[Revision comparison data]
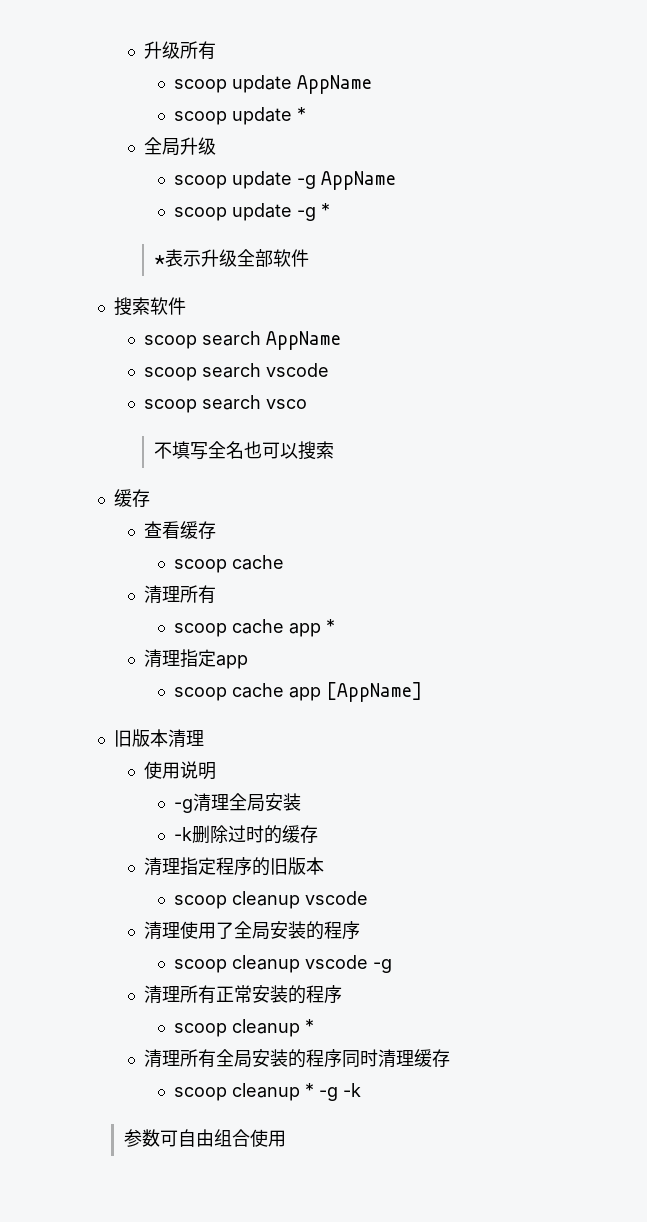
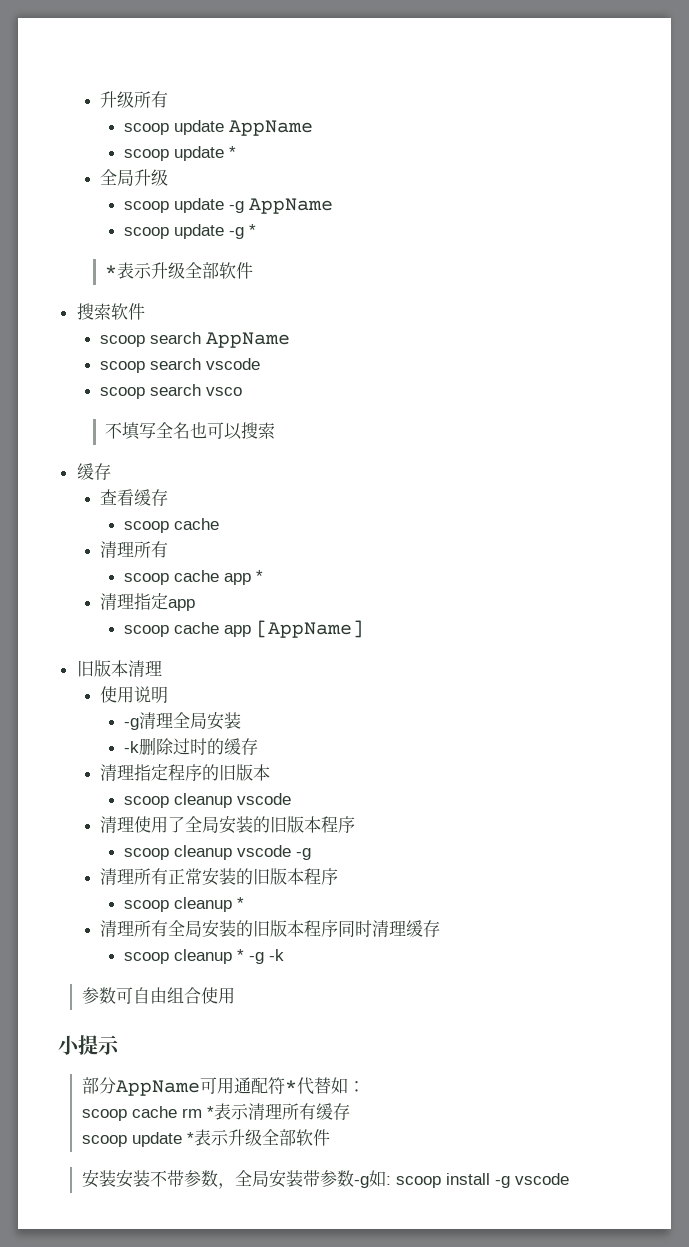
- 清理使用了全局安装的程序
+ 清理使用了全局安装的旧版本程序
- 清理所有正常安装的程序
+ 清理所有正常安装的旧版本程序
- 清理所有全局安装的程序同时清理缓存
+ 清理所有全局安装的旧版本程序同时清理缓存
+ 小提示
+ 部分AppName可用通配符*代替如：
+ scoop cache rm *表示清理所有缓存
+ scoop update *表示升级全部软件
+ 安装安装不带参数，全局安装带参数-g如: scoop install -g vscode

ABOUT THIS EXERCISE => Say how many lines in the entries above contain the string "scoop", offering no other words.

TASK OUTPUT => 3